BF bireociclib plus fulvestrant; BICR blinded independent central review; CI confidence interval; F placebo plus fulvestrant; HR hazard ratio; PFS progression-free survival.
Improvement in PFS with BF was consistent across most subgroups whatever the investigator or BICR assessment (Fig. 3, Supplementary Fig. S1). Per investigators assessment, the most significant effects were revealed for patients with primary resistance to ET (HR, 0.25; 95% CI: 0.13–0.50), bone only metastases (HR, 0.23; 95% CI: 0.07–0.79) and those with liver metastases (HR, 0.38; 95% CI: 0.23–0.64) (Fig. 3). Sensitivity analysis supports the robustness of the PFS finding (Supplementary Table 2).

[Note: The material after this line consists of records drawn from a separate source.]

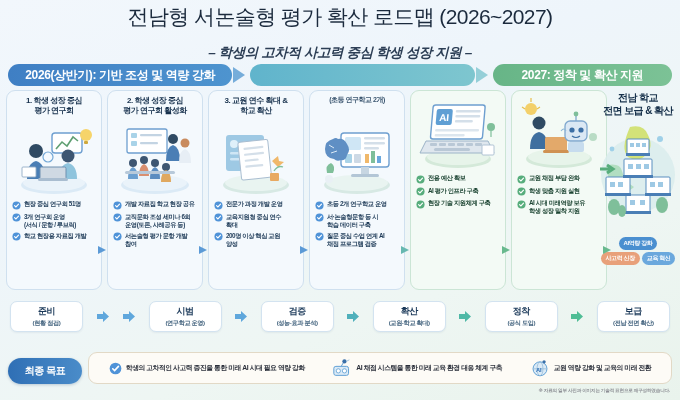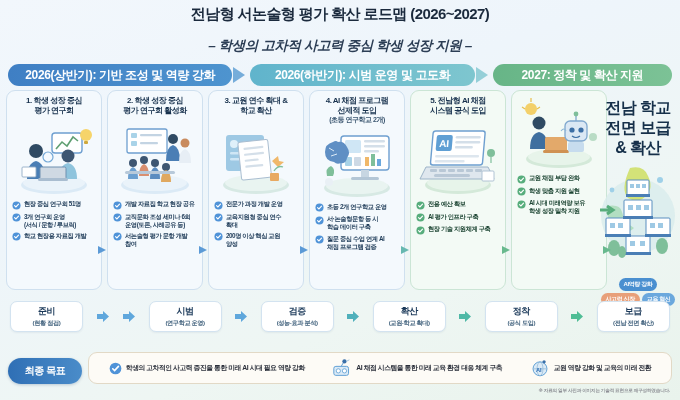--- a/index.html
+++ b/index.html
@@ -15,7 +15,7 @@
   
   .title-wrap { text-align: center; padding-top: 5px; }
   .main-title {
-    font-size: 15px; font-weight: 700; color: #1b2a3d;
+    font-size: 21px; font-weight: 400; color: #1b2a3d;
     letter-spacing: -0.6px; line-height: 1.15;
   }
   .sub-title {

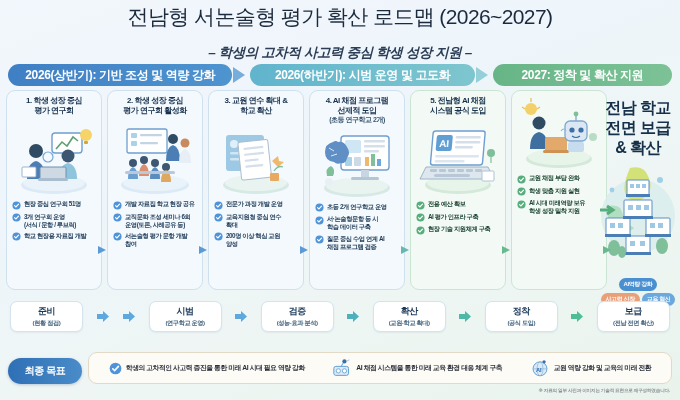--- a/index.html
+++ b/index.html
@@ -162,7 +162,6 @@
       </span>
     </div>
     <div class="phase p2">
-      <span>2026(하반기): 시범 운영 및 고도화</span>
       <span class="phase-arrow">
         <svg width="16" height="22" viewBox="0 0 16 22">
             <path d="M0 3 L12 11 L0 19 Z" fill="#7ec6cf" opacity="0.8"></path>

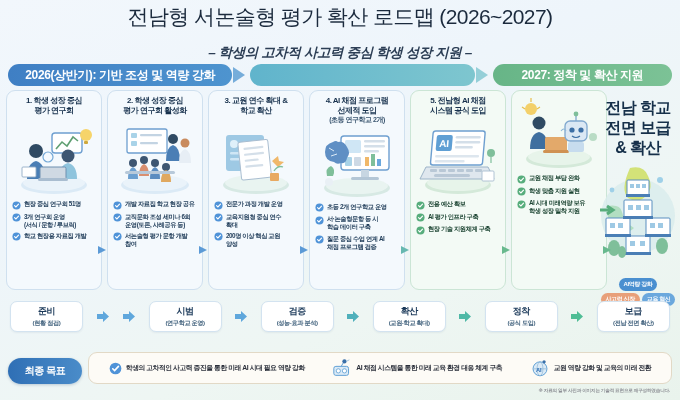--- a/index.html
+++ b/index.html
@@ -356,7 +356,6 @@
 
     <div class="card">
       <div class="card-title">
-        <span>4. AI 채점 프로그램<br>선제적 도입</span>
         <span class="note">(초등 연구학교 2개)</span>
       </div>
       <div class="illus">

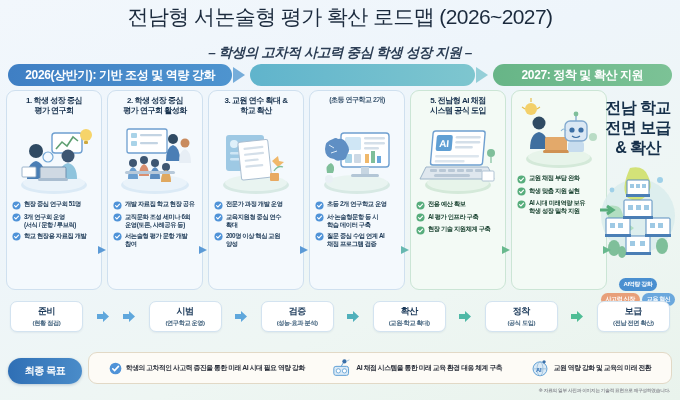--- a/index.html
+++ b/index.html
@@ -417,7 +417,6 @@
     </div>
 
     <div class="card green">
-      <div class="card-title">5. 전남형 AI 채점<br>시스템 공식 도입</div>
       <div class="illus">
         <svg viewBox="0 0 88 74" width="88" height="74">
           <ellipse cx="44" cy="62" rx="33" ry="9" fill="#d4e9d9"></ellipse>

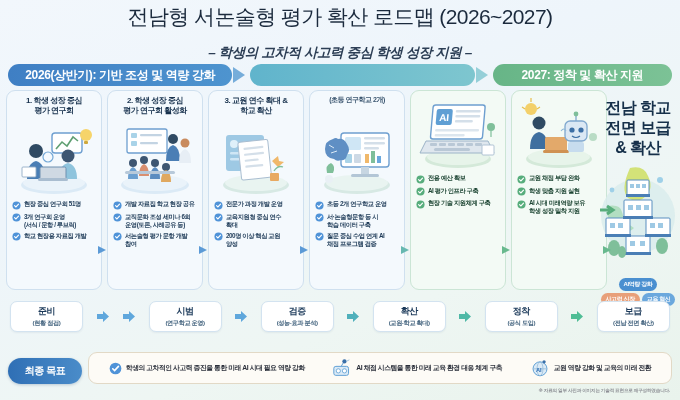--- a/index.html
+++ b/index.html
@@ -81,9 +81,9 @@
     display: flex; flex-direction: column; align-items: center;
   }
   .rp-title {
-    font-size: 16px; font-weight: 800; color: #16304a;
+    font-size: 10px; font-weight: 800; color: #16304a;
     text-align: center; line-height: 1.25; letter-spacing: -0.6px;
-    margin-top: 8px;
+    margin-top: 2px;
   }
   .rp-illus { margin-top: 2px; }
   .rp-badges {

Data are presented as HRs for the BF group vs. the F group, with error bars representing 95% CIs, indicated by crossing horizontal lines. HRs are unstratified except the overall PFS, overall PFS estimates were stratified by visceral metastatic and ET resistance. BF bireociclib plus fulvestrant, CI confidence interval, ECOG Eastern Cooperative Oncology Group, ET endocrine therapy, F placebo plus fulvestrant, HR hazard ratio, mPFS median progression-free survival, No. numbers, PFS progression-free survival, PR progesterone receptor.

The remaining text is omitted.